━━━━━ Given information

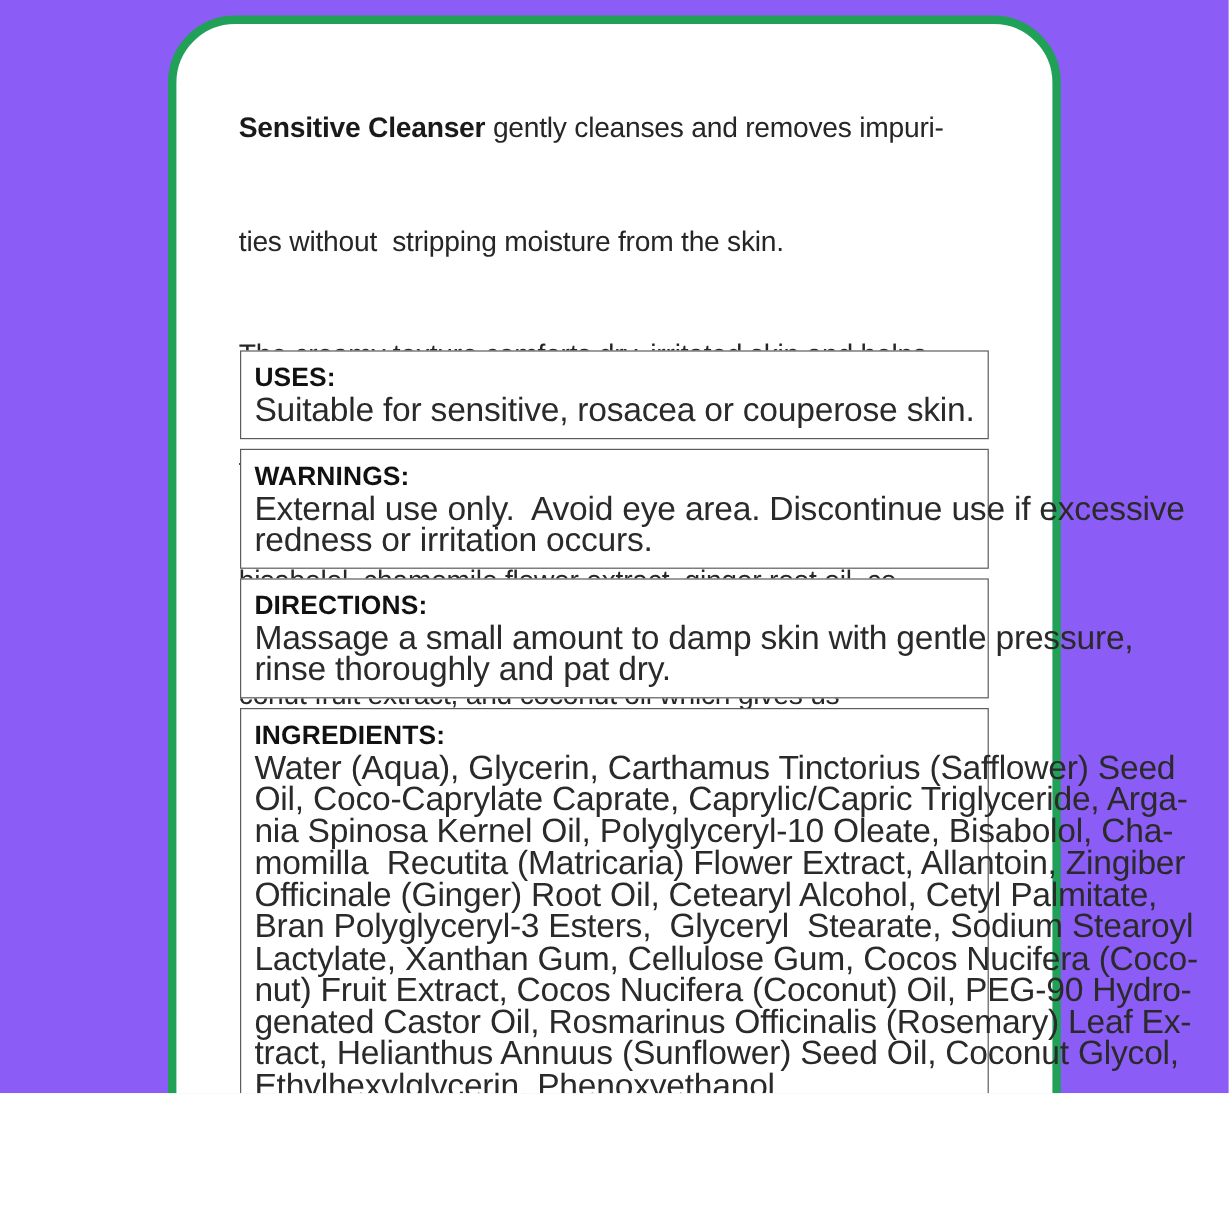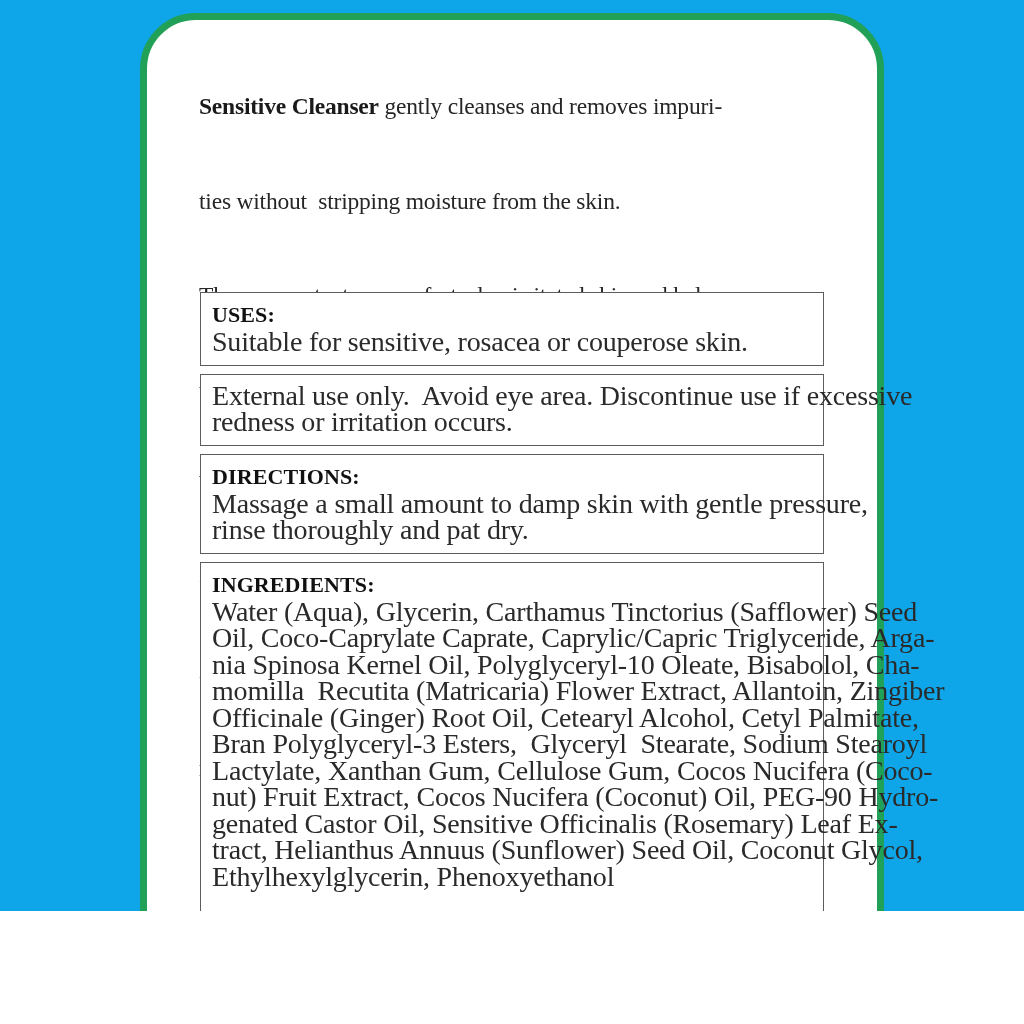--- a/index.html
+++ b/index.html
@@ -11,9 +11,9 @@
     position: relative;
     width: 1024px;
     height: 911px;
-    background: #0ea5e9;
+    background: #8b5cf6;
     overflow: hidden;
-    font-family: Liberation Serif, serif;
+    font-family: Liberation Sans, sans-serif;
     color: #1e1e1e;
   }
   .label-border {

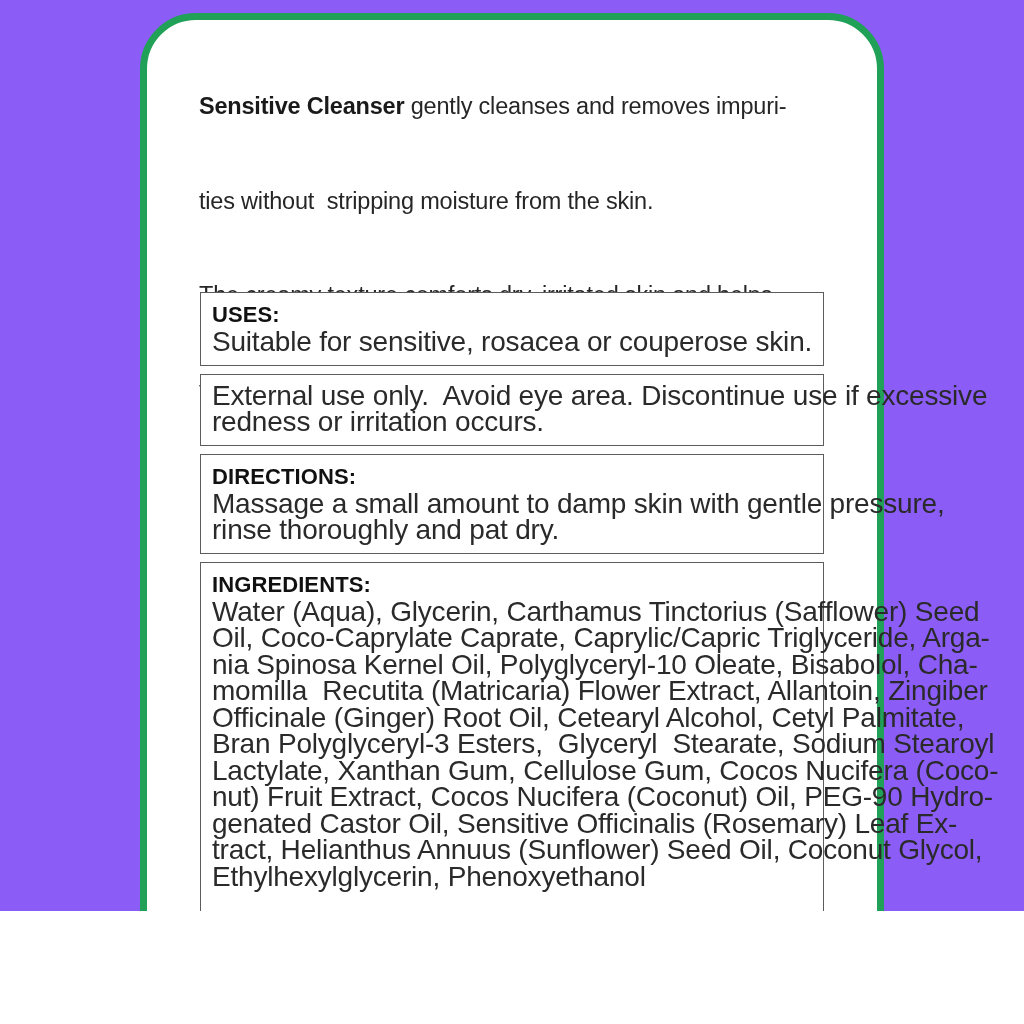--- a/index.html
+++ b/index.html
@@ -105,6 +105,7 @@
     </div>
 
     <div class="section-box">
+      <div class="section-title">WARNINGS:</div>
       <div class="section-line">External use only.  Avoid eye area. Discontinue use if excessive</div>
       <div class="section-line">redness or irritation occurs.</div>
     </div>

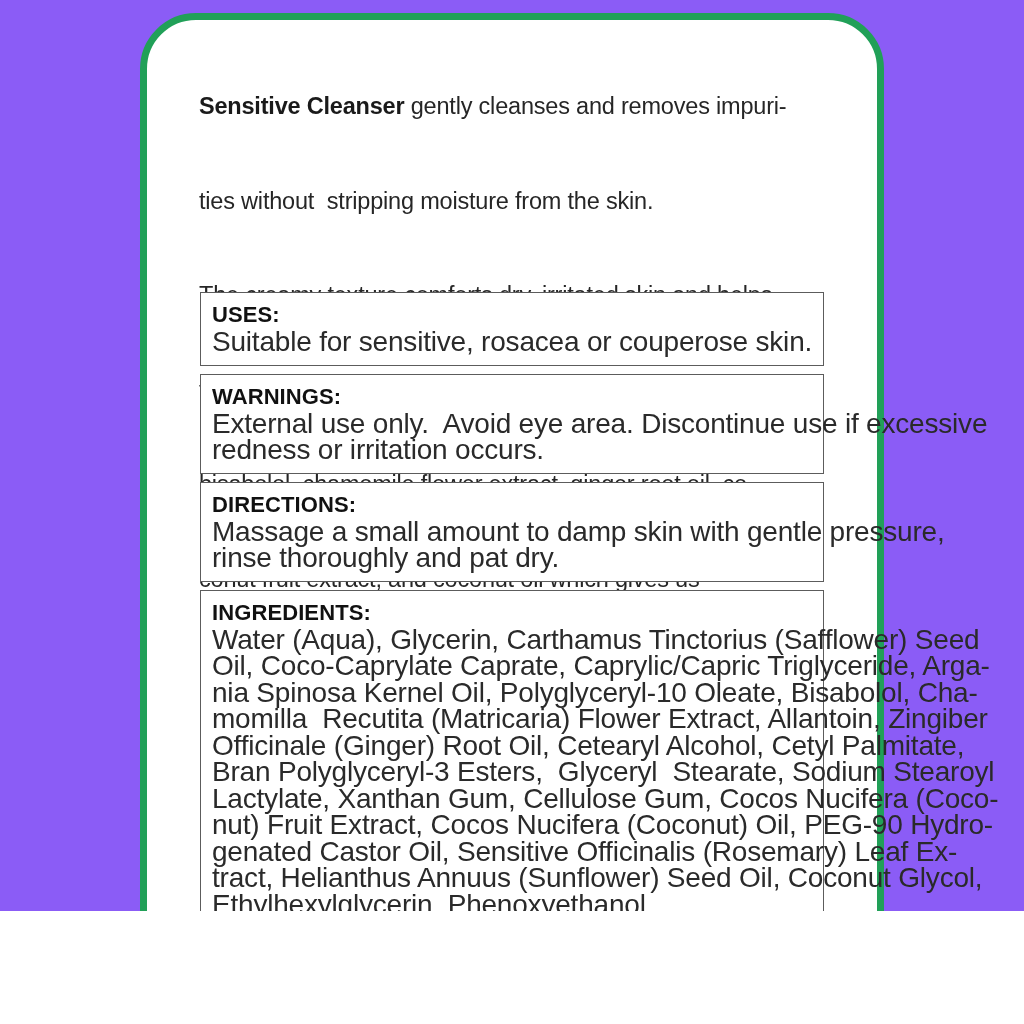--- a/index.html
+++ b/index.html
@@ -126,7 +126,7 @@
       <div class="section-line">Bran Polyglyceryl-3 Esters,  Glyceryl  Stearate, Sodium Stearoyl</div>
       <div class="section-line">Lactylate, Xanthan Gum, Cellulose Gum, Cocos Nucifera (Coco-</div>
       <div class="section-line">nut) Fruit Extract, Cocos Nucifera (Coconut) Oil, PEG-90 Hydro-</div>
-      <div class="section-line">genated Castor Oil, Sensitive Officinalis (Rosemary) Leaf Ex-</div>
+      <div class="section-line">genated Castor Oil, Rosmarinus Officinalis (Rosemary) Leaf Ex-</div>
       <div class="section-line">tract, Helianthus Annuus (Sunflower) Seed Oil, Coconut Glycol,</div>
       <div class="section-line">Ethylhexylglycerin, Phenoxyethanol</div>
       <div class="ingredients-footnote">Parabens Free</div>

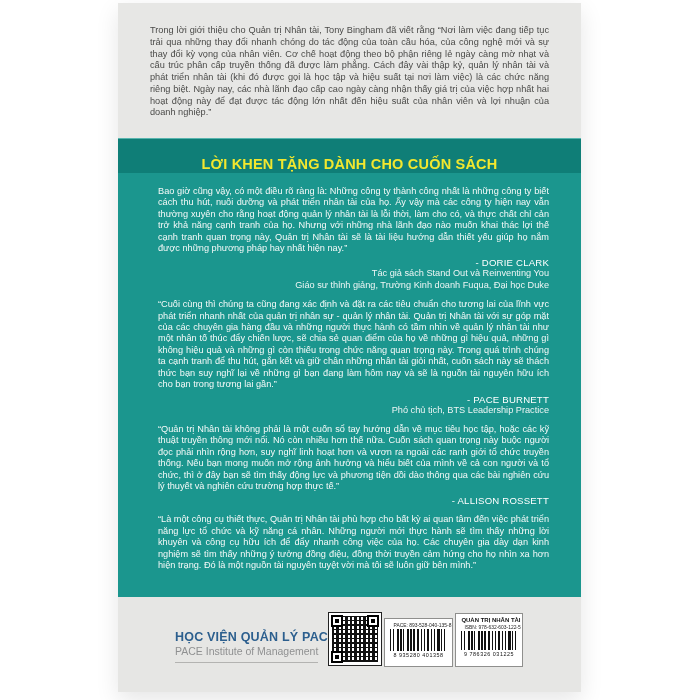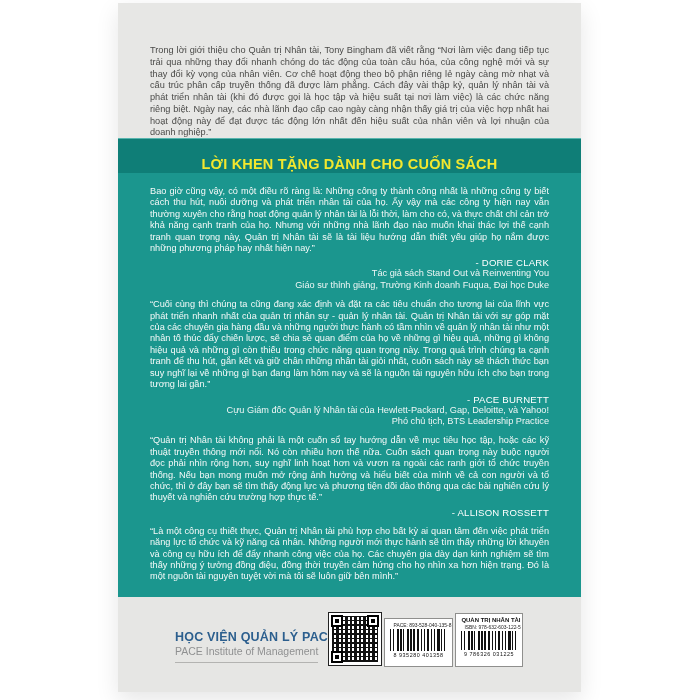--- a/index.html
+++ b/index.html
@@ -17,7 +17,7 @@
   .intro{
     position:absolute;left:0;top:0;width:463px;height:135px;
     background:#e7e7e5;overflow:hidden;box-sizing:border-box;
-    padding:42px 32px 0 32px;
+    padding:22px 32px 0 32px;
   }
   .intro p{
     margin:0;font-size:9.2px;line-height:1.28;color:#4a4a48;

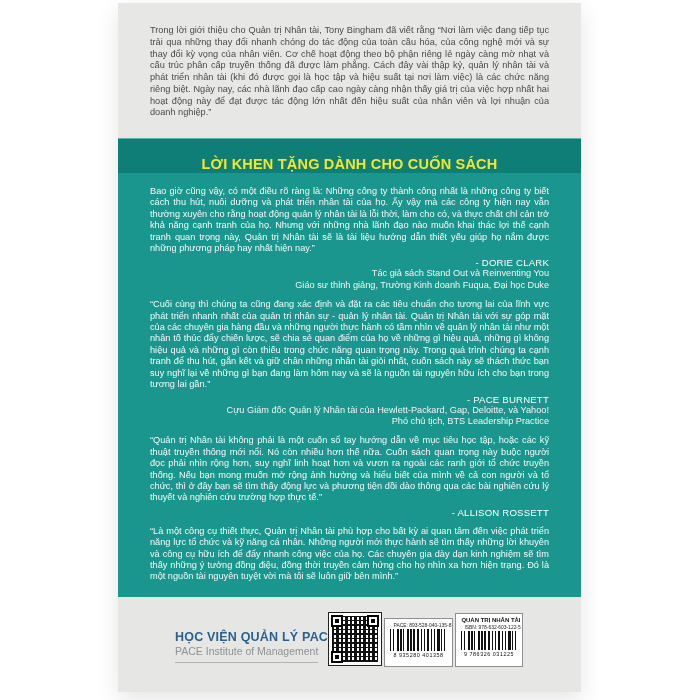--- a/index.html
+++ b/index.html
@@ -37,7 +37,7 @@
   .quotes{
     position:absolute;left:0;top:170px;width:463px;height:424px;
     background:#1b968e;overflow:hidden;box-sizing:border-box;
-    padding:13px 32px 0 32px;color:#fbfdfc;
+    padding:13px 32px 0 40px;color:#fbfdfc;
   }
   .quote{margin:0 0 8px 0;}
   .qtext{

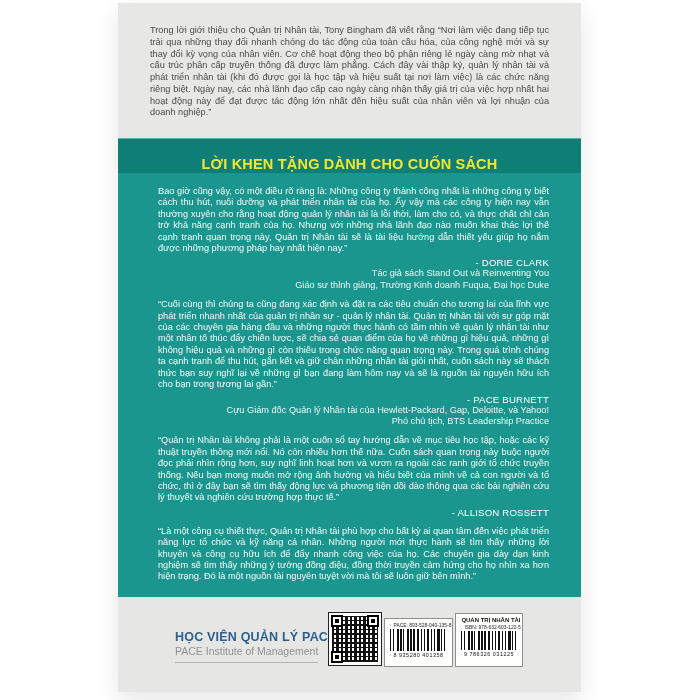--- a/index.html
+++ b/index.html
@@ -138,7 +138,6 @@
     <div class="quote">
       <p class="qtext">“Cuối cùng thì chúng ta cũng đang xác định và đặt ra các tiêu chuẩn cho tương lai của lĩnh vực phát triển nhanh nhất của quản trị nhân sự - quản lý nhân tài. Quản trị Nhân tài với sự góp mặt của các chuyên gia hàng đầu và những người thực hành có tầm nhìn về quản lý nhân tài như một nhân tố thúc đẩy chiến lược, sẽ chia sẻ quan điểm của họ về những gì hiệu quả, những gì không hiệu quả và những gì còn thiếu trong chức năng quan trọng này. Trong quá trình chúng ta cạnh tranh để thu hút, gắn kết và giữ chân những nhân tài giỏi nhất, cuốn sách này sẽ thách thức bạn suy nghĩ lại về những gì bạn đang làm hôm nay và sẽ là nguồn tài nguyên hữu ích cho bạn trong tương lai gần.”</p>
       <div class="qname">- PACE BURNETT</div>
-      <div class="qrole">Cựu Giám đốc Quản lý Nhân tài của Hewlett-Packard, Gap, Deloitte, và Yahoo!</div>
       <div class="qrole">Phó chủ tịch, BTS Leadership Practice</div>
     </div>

━━━━━━━━━━

Retype the records above exactly, and keep any picture out of what you write.

Solution to this exercise:
--- a/index.html
+++ b/index.html
@@ -11,9 +11,9 @@
     position: relative;
     width: 1024px;
     height: 911px;
-    background: #0ea5e9;
+    background: #8b5cf6;
     overflow: hidden;
-    font-family: Liberation Serif, serif;
+    font-family: Liberation Sans, sans-serif;
     color: #1e1e1e;
   }
   .label-border {

--- a/index.html
+++ b/index.html
@@ -105,6 +105,7 @@
     </div>
 
     <div class="section-box">
+      <div class="section-title">WARNINGS:</div>
       <div class="section-line">External use only.  Avoid eye area. Discontinue use if excessive</div>
       <div class="section-line">redness or irritation occurs.</div>
     </div>

--- a/index.html
+++ b/index.html
@@ -126,7 +126,7 @@
       <div class="section-line">Bran Polyglyceryl-3 Esters,  Glyceryl  Stearate, Sodium Stearoyl</div>
       <div class="section-line">Lactylate, Xanthan Gum, Cellulose Gum, Cocos Nucifera (Coco-</div>
       <div class="section-line">nut) Fruit Extract, Cocos Nucifera (Coconut) Oil, PEG-90 Hydro-</div>
-      <div class="section-line">genated Castor Oil, Sensitive Officinalis (Rosemary) Leaf Ex-</div>
+      <div class="section-line">genated Castor Oil, Rosmarinus Officinalis (Rosemary) Leaf Ex-</div>
       <div class="section-line">tract, Helianthus Annuus (Sunflower) Seed Oil, Coconut Glycol,</div>
       <div class="section-line">Ethylhexylglycerin, Phenoxyethanol</div>
       <div class="ingredients-footnote">Parabens Free</div>

--- a/index.html
+++ b/index.html
@@ -17,7 +17,7 @@
   .intro{
     position:absolute;left:0;top:0;width:463px;height:135px;
     background:#e7e7e5;overflow:hidden;box-sizing:border-box;
-    padding:42px 32px 0 32px;
+    padding:22px 32px 0 32px;
   }
   .intro p{
     margin:0;font-size:9.2px;line-height:1.28;color:#4a4a48;

--- a/index.html
+++ b/index.html
@@ -37,7 +37,7 @@
   .quotes{
     position:absolute;left:0;top:170px;width:463px;height:424px;
     background:#1b968e;overflow:hidden;box-sizing:border-box;
-    padding:13px 32px 0 32px;color:#fbfdfc;
+    padding:13px 32px 0 40px;color:#fbfdfc;
   }
   .quote{margin:0 0 8px 0;}
   .qtext{

--- a/index.html
+++ b/index.html
@@ -138,7 +138,6 @@
     <div class="quote">
       <p class="qtext">“Cuối cùng thì chúng ta cũng đang xác định và đặt ra các tiêu chuẩn cho tương lai của lĩnh vực phát triển nhanh nhất của quản trị nhân sự - quản lý nhân tài. Quản trị Nhân tài với sự góp mặt của các chuyên gia hàng đầu và những người thực hành có tầm nhìn về quản lý nhân tài như một nhân tố thúc đẩy chiến lược, sẽ chia sẻ quan điểm của họ về những gì hiệu quả, những gì không hiệu quả và những gì còn thiếu trong chức năng quan trọng này. Trong quá trình chúng ta cạnh tranh để thu hút, gắn kết và giữ chân những nhân tài giỏi nhất, cuốn sách này sẽ thách thức bạn suy nghĩ lại về những gì bạn đang làm hôm nay và sẽ là nguồn tài nguyên hữu ích cho bạn trong tương lai gần.”</p>
       <div class="qname">- PACE BURNETT</div>
-      <div class="qrole">Cựu Giám đốc Quản lý Nhân tài của Hewlett-Packard, Gap, Deloitte, và Yahoo!</div>
       <div class="qrole">Phó chủ tịch, BTS Leadership Practice</div>
     </div>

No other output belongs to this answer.